An iterative process was not incorporated into the data collection process as it was thought this may have been unnecessarily distressing for parents. Although this could have influenced the validity of the identified themes, it was considered that constant comparison between parental responses both within and between the two condition groups mitigated against this.

For all parents of babies with CF, the child was their first. This means parents did not have any experience of having a child who had not had a positive NBS result. However, as this study did not explicitly aim to explore the difference between the experiences of parents receiving a positive or negative NBS result, this was not felt to impact on the findings.

For two families with babies with SCD, only the mother was interviewed. It was hoped that in all cases both mothers and fathers would be interviewed to get both perspectives but in these two instances the fathers’ unavailability for interview only came to light during the interview with the mother. However, no new themes emerged exclusively from the interview transcripts from these mothers and therefore this was not considered to have biased the results.

Practice Implications

The present study has highlighted the importance of the person communicating the initial positive NBS result having condition specific knowledge and therefore the ability to answer parental questions. This could help to alleviate undue anxiety that has been highlighted in previous studies when this role in undertaken by professionals who do not have specific condition or genetic knowledge.

The present study has also indicated that addressing questions related to a potential child’s future in relation to a SCD diagnosis may be of benefit to some families to alleviate undue anxiety.

Effective communication and SCD management is vital to help reduce perceived stigmatisation associated with having a child with SCD.
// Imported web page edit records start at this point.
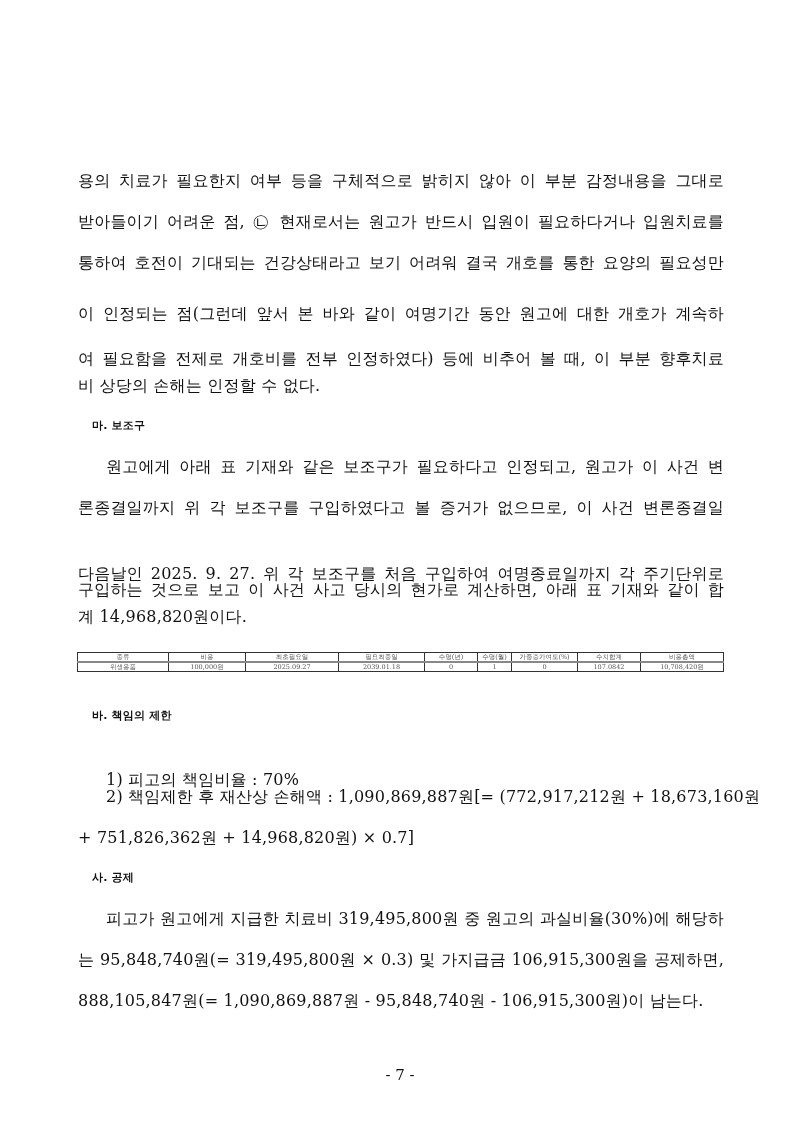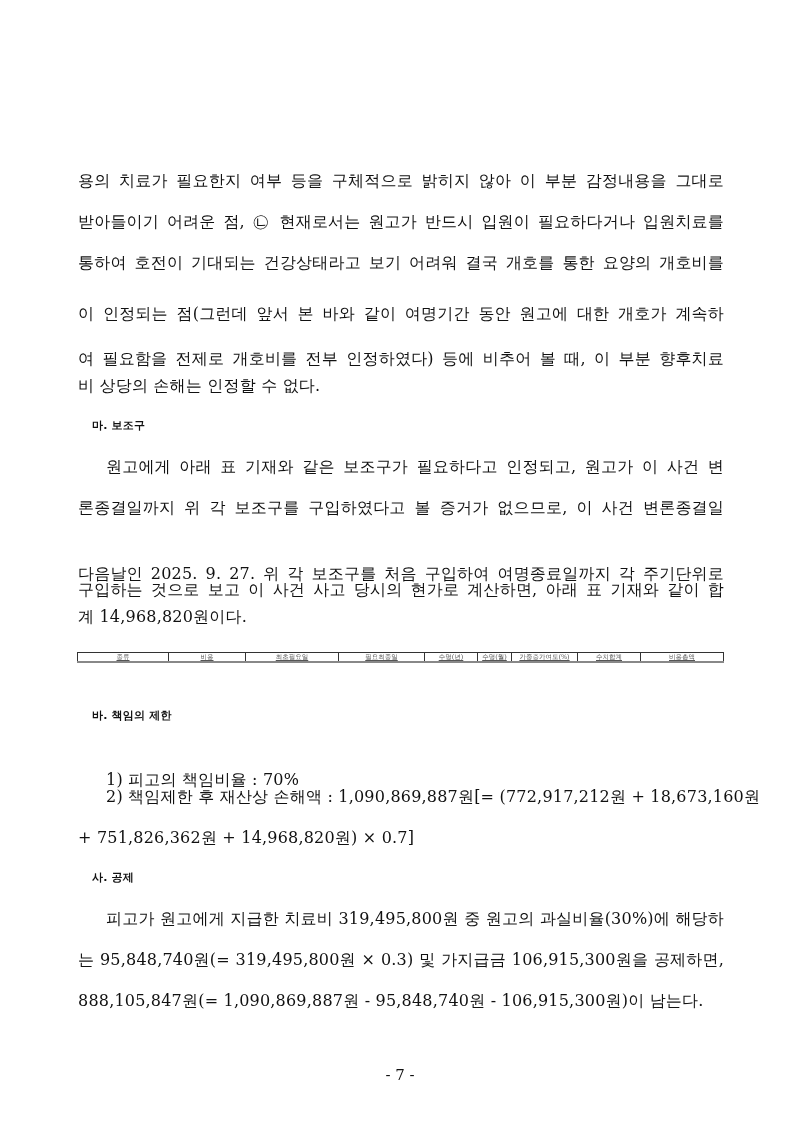"통하여 호전이 기대되는 건강상태라고 보기" div.line { text: 개호비를 -> 필요성만 }
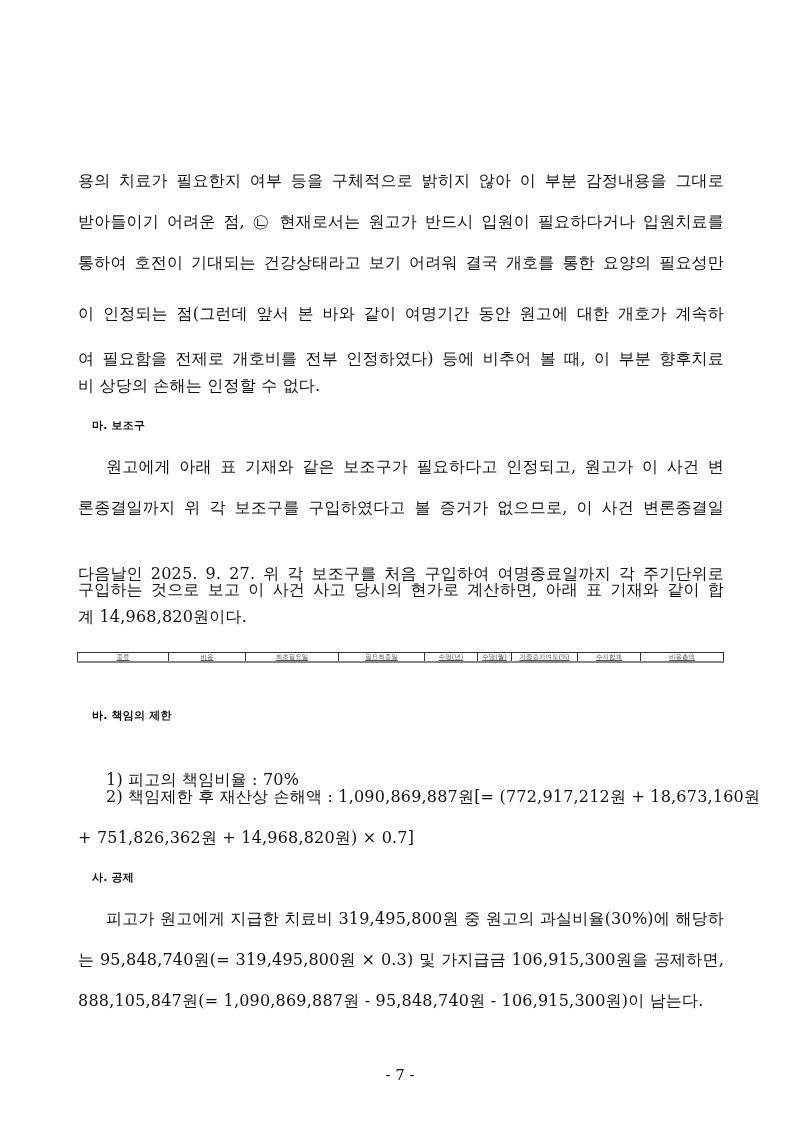"종류" table.aids thead tr { text-decoration: underline -> none }
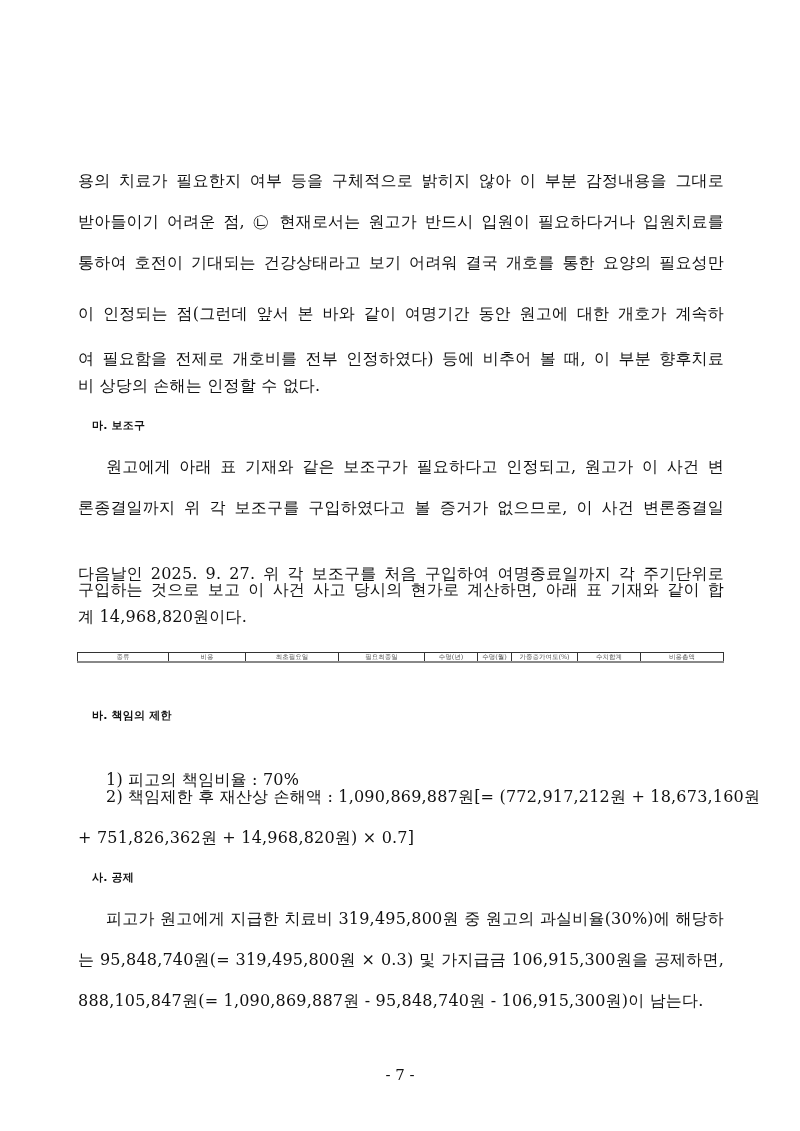"위생용품" tr { html: none -> <tr> <td>위생용품</td> <td>100,000원</td> <td>2025.09.27</td> <td>2039.01.18</td> <td>0</td> <td>1</td> <td>0</td> <td>107.0842</td> <td>10,708,420원</td> </tr> }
The encouragement of tailored genetic counselling for all couples following positive NBS results for CF and SCD is important as the present study has highlighted that the result can impact on couples in many ways and that it would be helpful if these were addressed individually.

Research Recommendations

Research needs to be conducted to clarify which methods of delivering positive NBS results to parents are most effective in terms of helping parents cope with the diagnosis and supporting them in their discussions with family and friends to reduce the social isolation and stigma associated with these genetic conditions.

Conclusion

There is no doubt that the NBS programme for CF and SCD in the UK has revolutionised the care for children who are found to be affected by these conditions. The psychosocial impact of having an apparently well child diagnosed with a life altering condition and the impact on the family were shown to be overlooked in this study cohort.

Disparities between the NBS process for CF and SCD need to be addressed to ensure an equitable service. The importance of having a HP with specialist knowledge relating to the specific conditions imparting positive NBS results cannot be over emphasised. Peer support strategies need to be explored to address the lack of non-medical support currently available to parents of children with CF and SCD in the early stage of their journey. Strategies to address perceived misconceptions for CF and SCD and social stigma for SCD following NBS could help to provide further support for families in this situation.